- Ты - умный человек, Эде, - кивнул он. Потом вздохнул и добавил, словно признавая: 'Прискорбные эксцессы - это хорошо. Ты умеешь подбирать слова, Эде'.
Я признался, что Эде - всего лишь мой профессиональный псевдоним, а дома меня зовут Лайош. Он махнул рукой, словно говоря, что это не имеет значения. 'Эде ты или Лайош, неважно, главное, что товарищи тебя уважают', - сказал он. Мне показалось, что он говорит искренне. Я чувствовал, что этот парень меня уважает. Он щелкнул языком и потер руки, потом выбросил сигарету и заговорил совсем другим тоном. Говорил он по-прежнему мягко, но взгляд из-за очков в роговой оправе не отрывался от меня ни на мгновение. Это были уже не вязальные спицы, а настоящие иголки, которые вонзают тебе под ногти.

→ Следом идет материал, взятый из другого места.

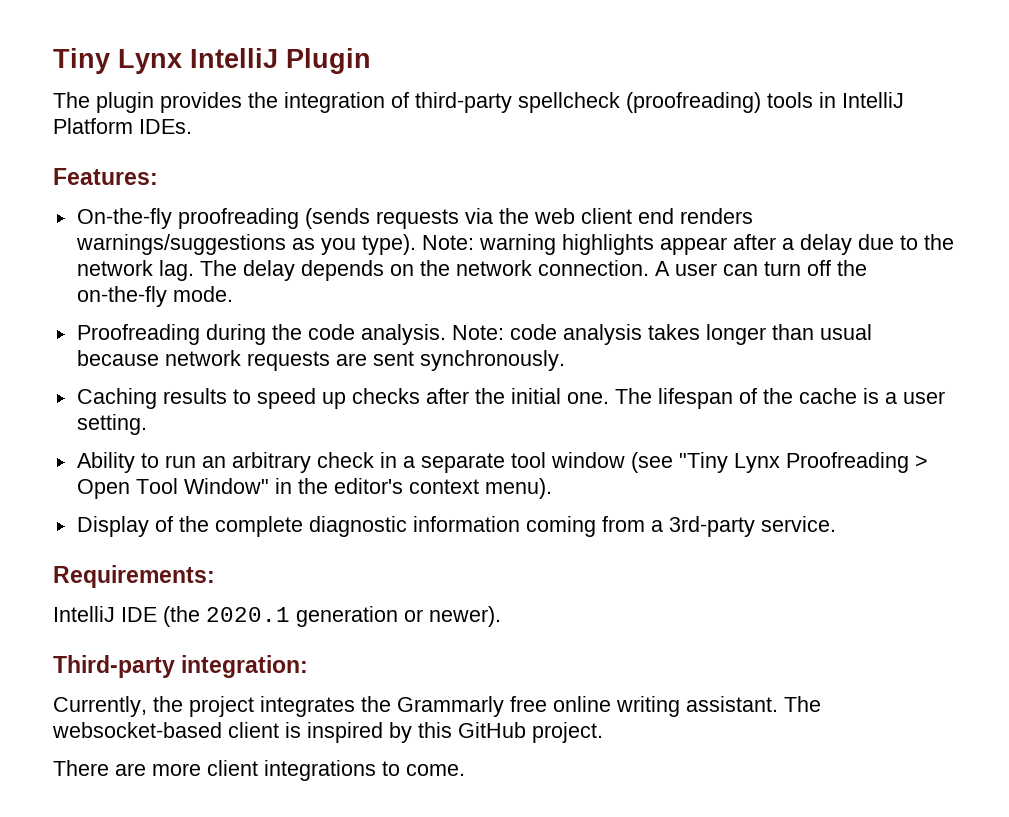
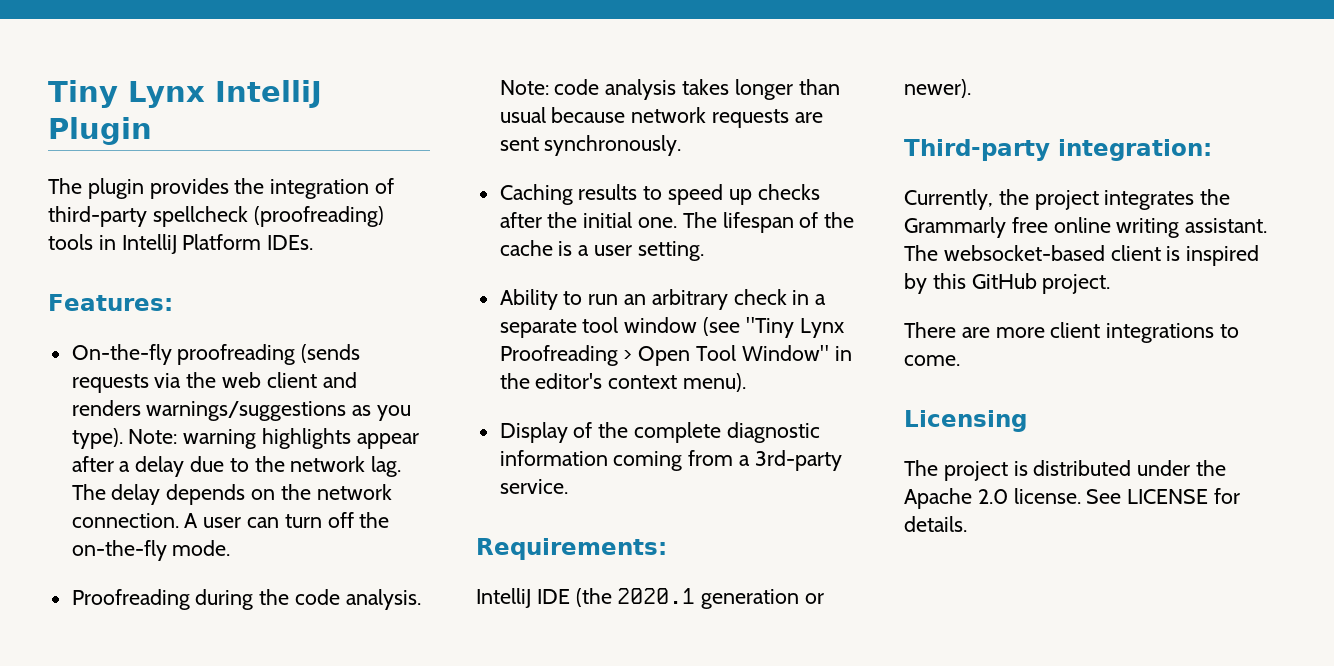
- On-the-fly proofreading (sends requests via the web client end renders warnings/suggestions as you type).
+ On-the-fly proofreading (sends requests via the web client and renders warnings/suggestions as you type).
+ Licensing
+ The project is distributed under the Apache 2.0 license. See LICENSE for details.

Он поднял мои кадровые документы, помахал ими и сказал, что он - не дурак. Верю ли я ему, когда он говорит, что он - не дурак? Я ответил, что, конечно же, поверил. Он сказал, что раз так, мне следует очень тщательно обдумать его слова. Он сказал, что бар, в котором я играю на барабанах - модное место. Туда ходит много людей, в основном - приличные демократы, но не только они - другие тоже ходят. Народной Республике нужны граждане, которые преданы народу, потому что это заведение кишит вражескими агентами. С этими словами он закурил, но мне закурить не предложил. Продолжал сверлить меня взглядом насквозь. Настольной лампой мне в глаза не светили, как пишут в книгах, когда там какого-нибудь парня допрашивают. Не было ничего - только стол и мужчина. И решетки на стенах, на случай, если гость слишком разнервничается, и ему захочется выпрыгнуть из окна и прогуляться на солнышке. А по ту сторону двери постоянно раздавалось странное шарканье. За окном - стук ботинок по брусчатке. И, иногда, подбадривающее словцо, если гость медлил с ответом. Вот и всё.